++++ Material provided ++++

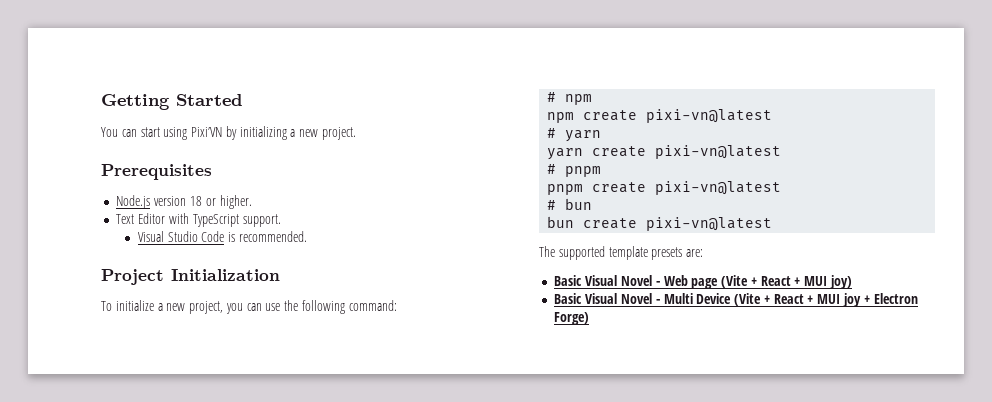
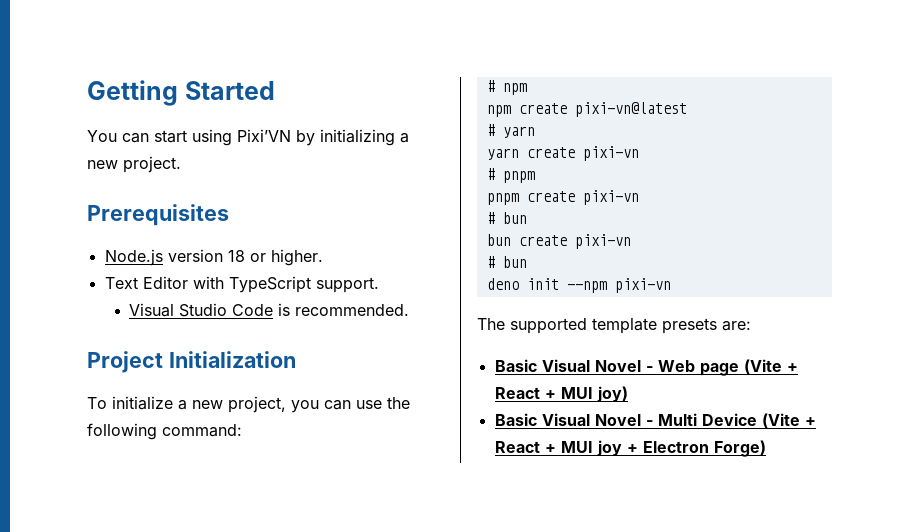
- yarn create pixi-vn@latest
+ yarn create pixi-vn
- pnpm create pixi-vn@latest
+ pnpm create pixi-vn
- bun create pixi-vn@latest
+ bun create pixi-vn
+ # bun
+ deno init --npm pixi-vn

++++
++++ Material provided ++++

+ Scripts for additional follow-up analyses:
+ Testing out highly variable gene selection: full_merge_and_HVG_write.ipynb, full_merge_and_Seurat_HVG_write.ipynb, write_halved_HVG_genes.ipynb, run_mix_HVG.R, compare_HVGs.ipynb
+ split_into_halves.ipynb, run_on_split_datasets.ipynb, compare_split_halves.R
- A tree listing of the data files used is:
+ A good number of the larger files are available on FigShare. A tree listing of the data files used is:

++++
++++ Material provided ++++

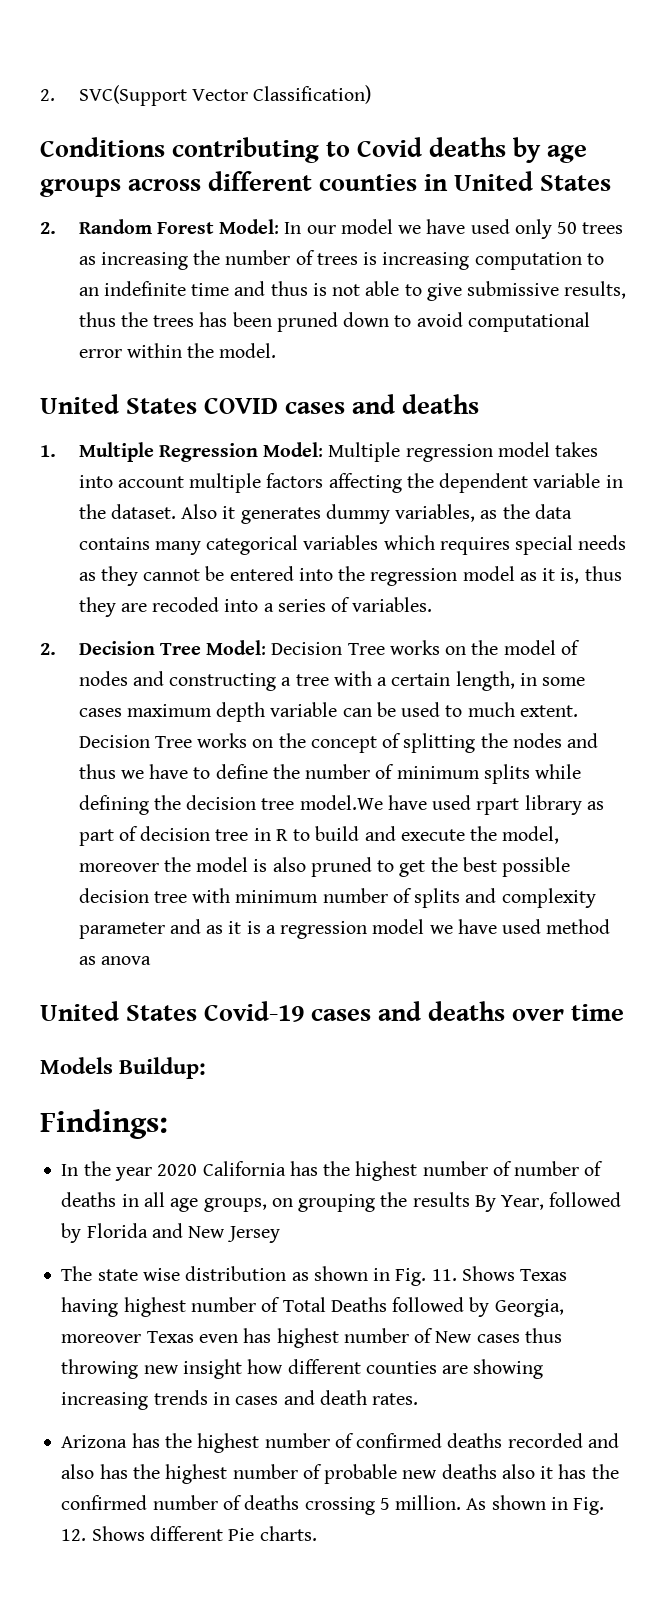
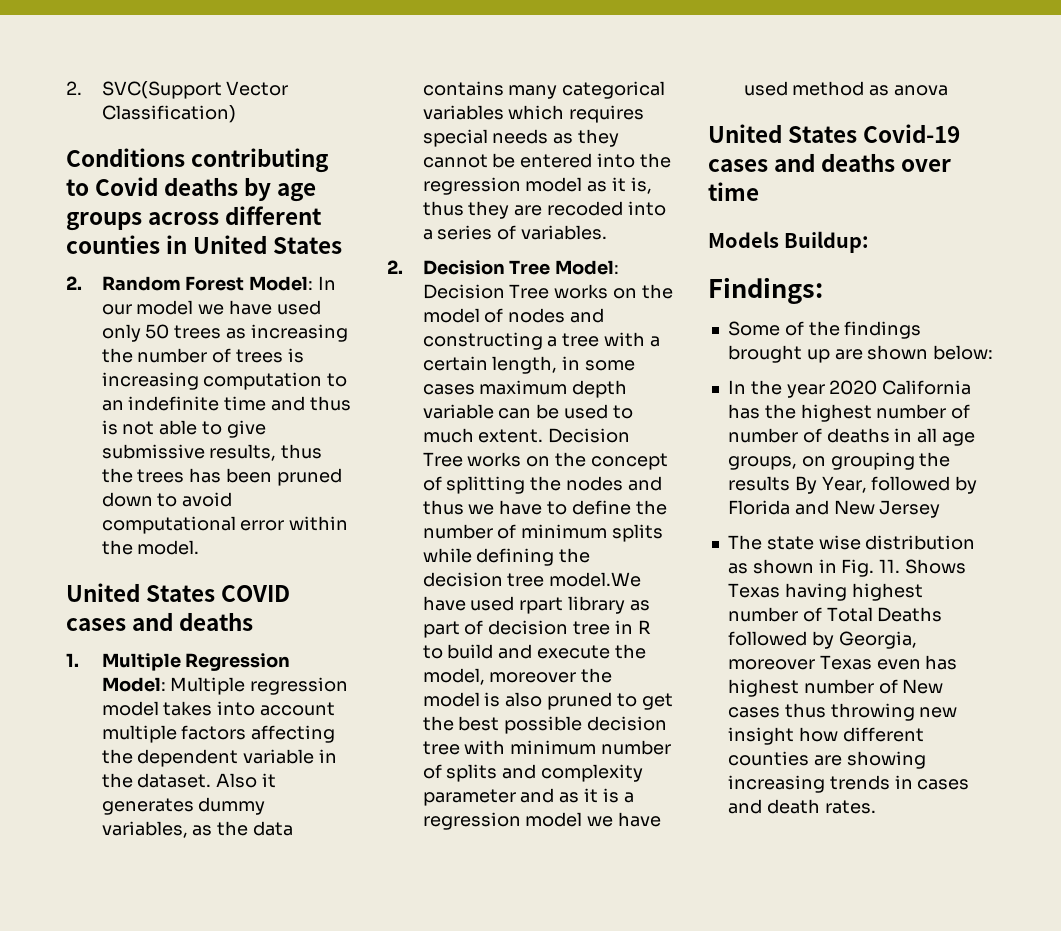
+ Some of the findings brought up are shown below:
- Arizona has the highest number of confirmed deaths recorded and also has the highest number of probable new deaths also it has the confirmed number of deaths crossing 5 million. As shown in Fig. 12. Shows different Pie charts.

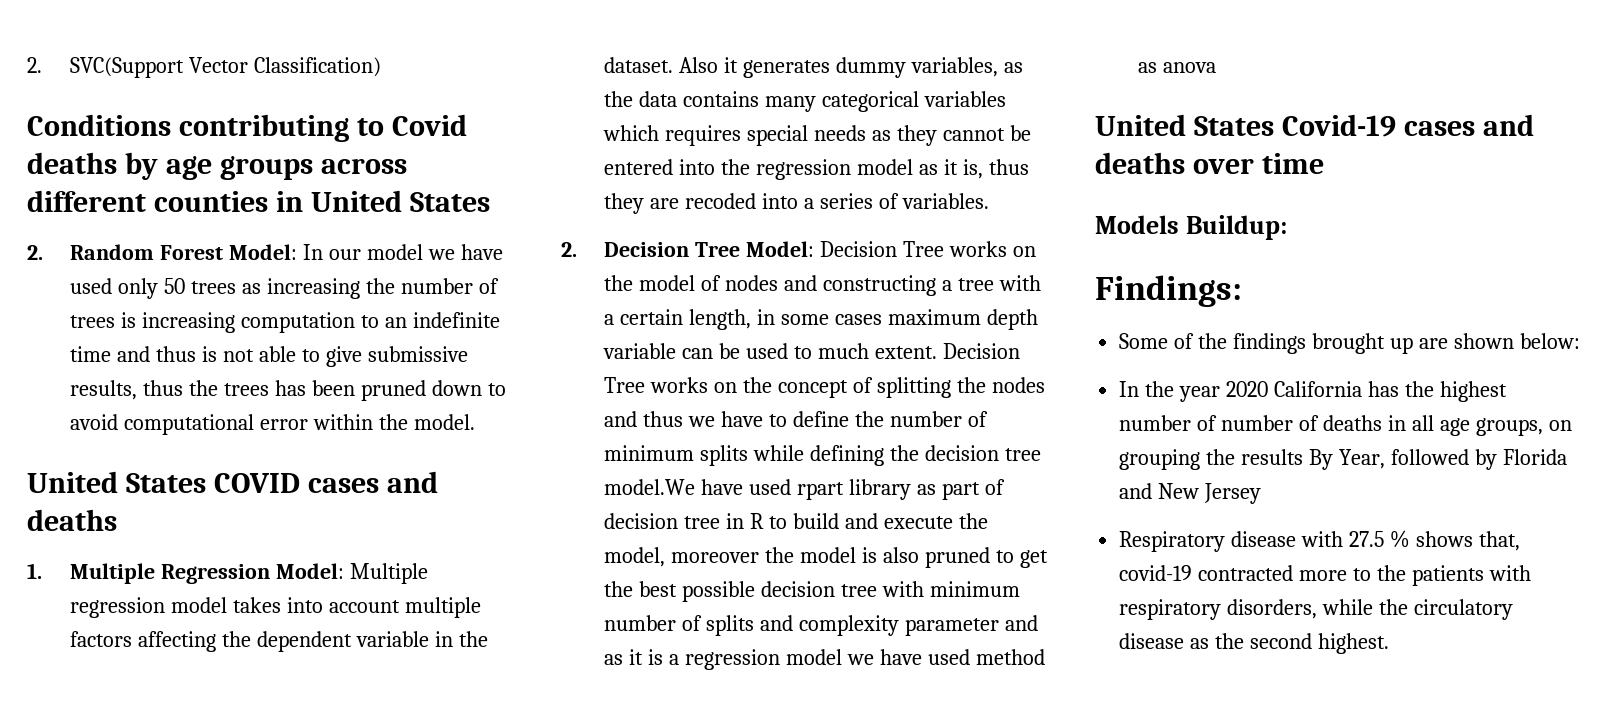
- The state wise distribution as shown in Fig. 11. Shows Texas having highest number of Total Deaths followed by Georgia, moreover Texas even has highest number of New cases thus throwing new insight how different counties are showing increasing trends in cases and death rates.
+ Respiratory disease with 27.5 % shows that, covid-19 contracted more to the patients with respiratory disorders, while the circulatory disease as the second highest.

++++

About this exercise – Could you set down, exactly as written, the lines above between the one holding "- yarn create pixi-vn@latest" and the one holding "init --npm pixi-vn", inclusive, and nothing more?

Task response –
- yarn create pixi-vn@latest
+ yarn create pixi-vn
- pnpm create pixi-vn@latest
+ pnpm create pixi-vn
- bun create pixi-vn@latest
+ bun create pixi-vn
+ # bun
+ deno init --npm pixi-vn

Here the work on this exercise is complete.